[Web interface edit records]
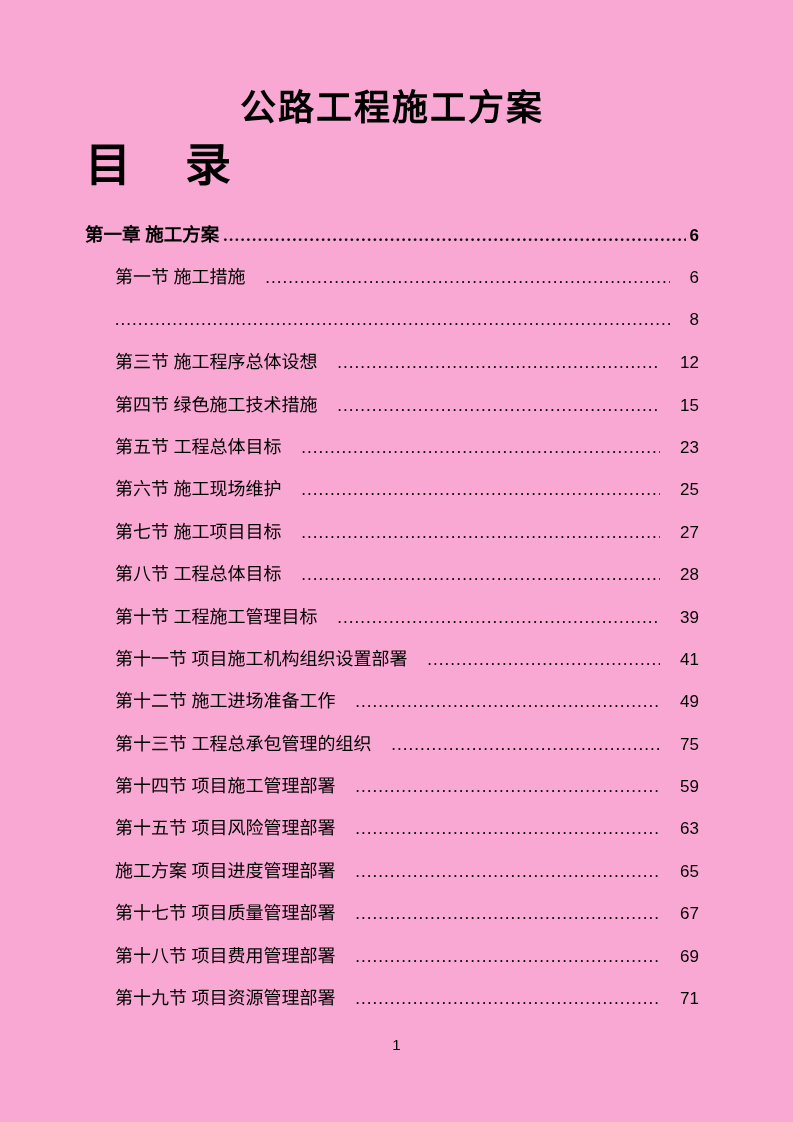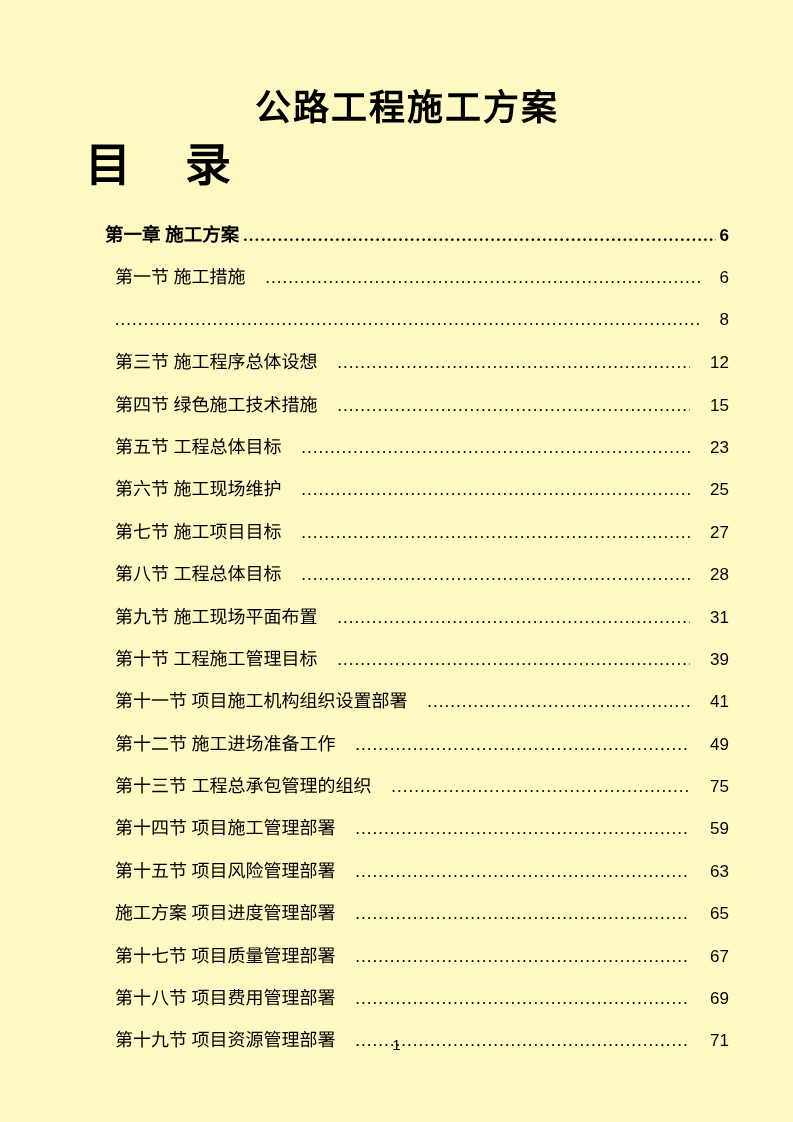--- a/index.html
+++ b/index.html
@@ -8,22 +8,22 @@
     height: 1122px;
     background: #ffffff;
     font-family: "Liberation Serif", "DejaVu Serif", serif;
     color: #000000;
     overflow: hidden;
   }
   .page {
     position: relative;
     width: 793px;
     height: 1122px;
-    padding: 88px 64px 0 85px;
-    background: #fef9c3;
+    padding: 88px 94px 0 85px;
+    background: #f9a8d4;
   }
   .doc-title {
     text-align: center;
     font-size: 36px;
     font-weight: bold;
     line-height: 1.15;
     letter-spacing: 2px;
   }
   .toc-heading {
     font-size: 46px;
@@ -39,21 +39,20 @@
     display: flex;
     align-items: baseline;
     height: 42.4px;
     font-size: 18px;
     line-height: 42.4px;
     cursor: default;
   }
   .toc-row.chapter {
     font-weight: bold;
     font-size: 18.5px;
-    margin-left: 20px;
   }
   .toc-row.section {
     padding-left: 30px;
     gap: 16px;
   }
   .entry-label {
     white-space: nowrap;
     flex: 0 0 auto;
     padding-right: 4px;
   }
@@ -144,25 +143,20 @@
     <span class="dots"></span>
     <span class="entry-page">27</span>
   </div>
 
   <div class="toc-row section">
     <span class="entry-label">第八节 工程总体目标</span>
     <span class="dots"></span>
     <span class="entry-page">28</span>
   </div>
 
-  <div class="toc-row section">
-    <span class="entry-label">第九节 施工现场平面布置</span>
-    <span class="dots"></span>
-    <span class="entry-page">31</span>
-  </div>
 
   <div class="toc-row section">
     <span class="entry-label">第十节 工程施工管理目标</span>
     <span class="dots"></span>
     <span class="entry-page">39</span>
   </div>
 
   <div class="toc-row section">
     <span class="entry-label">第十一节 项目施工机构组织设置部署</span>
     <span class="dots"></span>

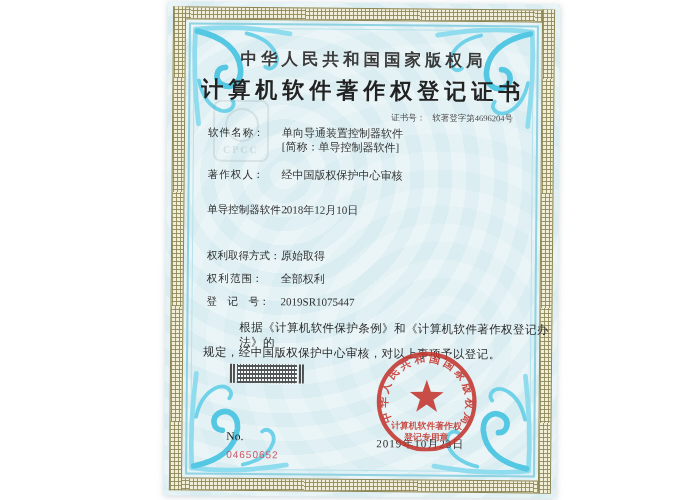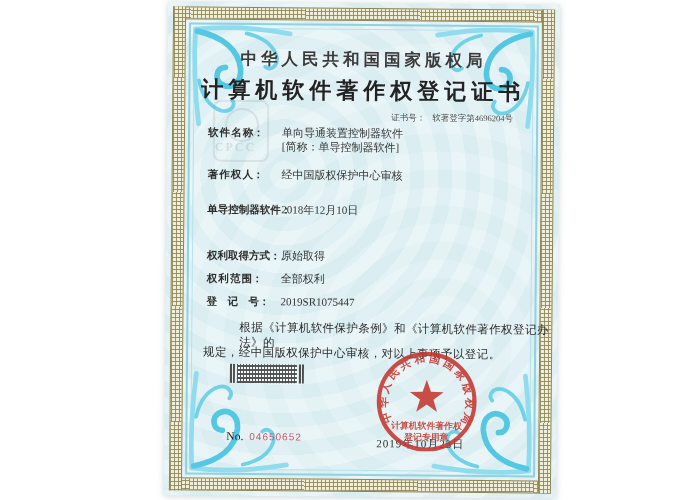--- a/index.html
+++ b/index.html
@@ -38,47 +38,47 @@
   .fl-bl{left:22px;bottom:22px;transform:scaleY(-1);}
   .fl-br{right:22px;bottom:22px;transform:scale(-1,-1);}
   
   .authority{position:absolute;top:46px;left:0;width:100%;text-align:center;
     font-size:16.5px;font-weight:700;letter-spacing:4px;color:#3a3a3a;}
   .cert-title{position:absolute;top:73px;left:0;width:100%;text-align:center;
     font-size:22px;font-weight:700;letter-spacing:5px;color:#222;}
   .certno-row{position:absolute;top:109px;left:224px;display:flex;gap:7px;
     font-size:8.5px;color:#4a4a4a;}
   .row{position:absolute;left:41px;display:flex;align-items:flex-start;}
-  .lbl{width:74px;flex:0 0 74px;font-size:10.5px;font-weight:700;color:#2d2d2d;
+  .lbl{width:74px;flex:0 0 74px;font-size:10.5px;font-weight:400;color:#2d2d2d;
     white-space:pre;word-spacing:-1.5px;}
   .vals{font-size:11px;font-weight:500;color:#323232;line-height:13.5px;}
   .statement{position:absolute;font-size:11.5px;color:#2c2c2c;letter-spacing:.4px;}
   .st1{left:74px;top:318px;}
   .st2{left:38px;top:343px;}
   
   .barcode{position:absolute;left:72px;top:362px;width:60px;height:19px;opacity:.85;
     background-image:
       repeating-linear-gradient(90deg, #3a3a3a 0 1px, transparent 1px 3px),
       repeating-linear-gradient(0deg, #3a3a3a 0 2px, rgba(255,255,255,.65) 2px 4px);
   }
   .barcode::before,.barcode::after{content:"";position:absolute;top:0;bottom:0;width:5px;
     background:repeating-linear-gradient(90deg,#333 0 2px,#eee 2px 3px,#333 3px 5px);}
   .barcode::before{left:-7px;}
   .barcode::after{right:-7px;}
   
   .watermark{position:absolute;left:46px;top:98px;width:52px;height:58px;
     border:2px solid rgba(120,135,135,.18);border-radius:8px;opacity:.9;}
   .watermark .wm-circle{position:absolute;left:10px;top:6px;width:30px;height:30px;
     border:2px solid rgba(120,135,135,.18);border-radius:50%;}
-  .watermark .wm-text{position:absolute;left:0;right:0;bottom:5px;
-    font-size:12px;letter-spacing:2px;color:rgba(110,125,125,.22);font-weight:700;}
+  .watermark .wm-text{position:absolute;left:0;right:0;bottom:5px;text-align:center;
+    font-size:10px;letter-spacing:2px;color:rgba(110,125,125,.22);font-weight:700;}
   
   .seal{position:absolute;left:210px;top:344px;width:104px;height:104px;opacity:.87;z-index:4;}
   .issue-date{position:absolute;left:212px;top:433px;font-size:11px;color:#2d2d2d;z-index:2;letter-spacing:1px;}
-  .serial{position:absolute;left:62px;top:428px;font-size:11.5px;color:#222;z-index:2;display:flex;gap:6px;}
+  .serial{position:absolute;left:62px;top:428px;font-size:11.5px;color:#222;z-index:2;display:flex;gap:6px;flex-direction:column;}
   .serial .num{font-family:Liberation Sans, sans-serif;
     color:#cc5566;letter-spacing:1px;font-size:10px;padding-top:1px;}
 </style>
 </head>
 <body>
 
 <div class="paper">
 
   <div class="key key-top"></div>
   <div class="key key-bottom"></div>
...
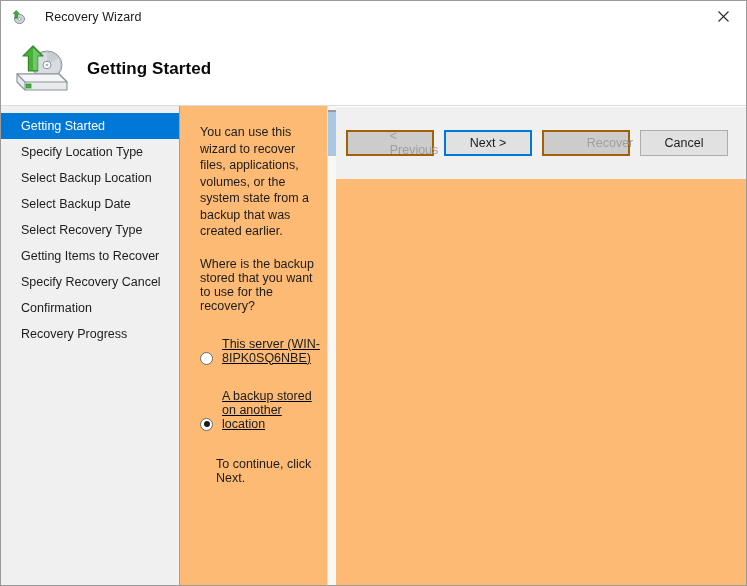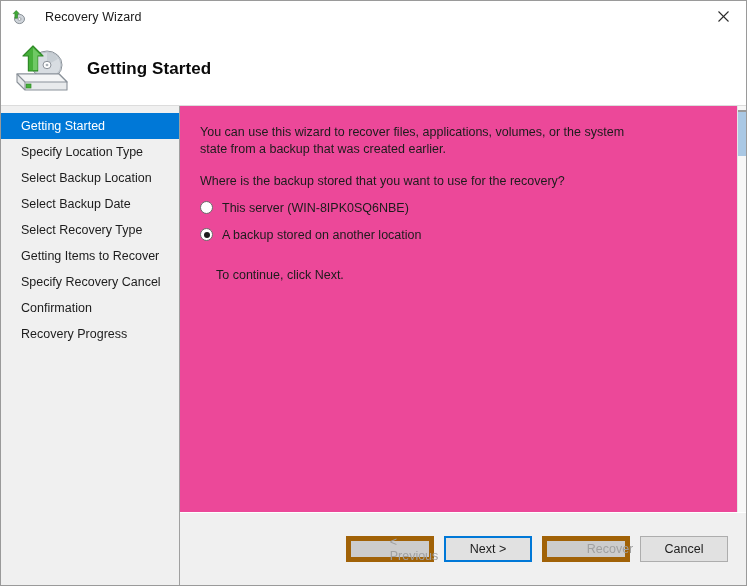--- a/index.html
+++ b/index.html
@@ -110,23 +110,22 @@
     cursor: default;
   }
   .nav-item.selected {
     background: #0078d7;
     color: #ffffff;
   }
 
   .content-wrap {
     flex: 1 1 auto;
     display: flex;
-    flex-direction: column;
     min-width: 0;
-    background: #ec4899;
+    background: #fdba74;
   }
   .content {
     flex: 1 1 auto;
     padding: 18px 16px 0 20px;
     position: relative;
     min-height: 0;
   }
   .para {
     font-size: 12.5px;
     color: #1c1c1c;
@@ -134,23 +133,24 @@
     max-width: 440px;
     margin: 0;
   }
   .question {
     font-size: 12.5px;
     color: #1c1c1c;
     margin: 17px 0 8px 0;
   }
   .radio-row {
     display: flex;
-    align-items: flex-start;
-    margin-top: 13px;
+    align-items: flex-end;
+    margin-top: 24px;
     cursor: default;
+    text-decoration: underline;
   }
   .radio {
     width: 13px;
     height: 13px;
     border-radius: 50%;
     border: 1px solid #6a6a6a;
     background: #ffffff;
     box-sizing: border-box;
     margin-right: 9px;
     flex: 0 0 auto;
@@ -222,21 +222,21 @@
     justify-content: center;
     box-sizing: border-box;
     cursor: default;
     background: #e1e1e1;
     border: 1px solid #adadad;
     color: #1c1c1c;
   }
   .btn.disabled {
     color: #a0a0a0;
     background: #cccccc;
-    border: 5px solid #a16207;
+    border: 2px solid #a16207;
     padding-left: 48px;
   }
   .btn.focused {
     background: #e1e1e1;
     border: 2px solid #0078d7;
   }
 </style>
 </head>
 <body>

» **WHAT TO DO**: Exactly the lines starting at the one above with "-144,25 +143,20 @@" and ending at the one with "-38,47 +38,47 @@" should be printed, and nothing else. Omit the pictures.

» **RESPONSE FOR THIS EXERCISE**:
@@ -144,25 +143,20 @@
     <span class="dots"></span>
     <span class="entry-page">27</span>
   </div>
 
   <div class="toc-row section">
     <span class="entry-label">第八节 工程总体目标</span>
     <span class="dots"></span>
     <span class="entry-page">28</span>
   </div>
 
-  <div class="toc-row section">
-    <span class="entry-label">第九节 施工现场平面布置</span>
-    <span class="dots"></span>
-    <span class="entry-page">31</span>
-  </div>
 
   <div class="toc-row section">
     <span class="entry-label">第十节 工程施工管理目标</span>
     <span class="dots"></span>
     <span class="entry-page">39</span>
   </div>
 
   <div class="toc-row section">
     <span class="entry-label">第十一节 项目施工机构组织设置部署</span>
     <span class="dots"></span>

--- a/index.html
+++ b/index.html
@@ -38,47 +38,47 @@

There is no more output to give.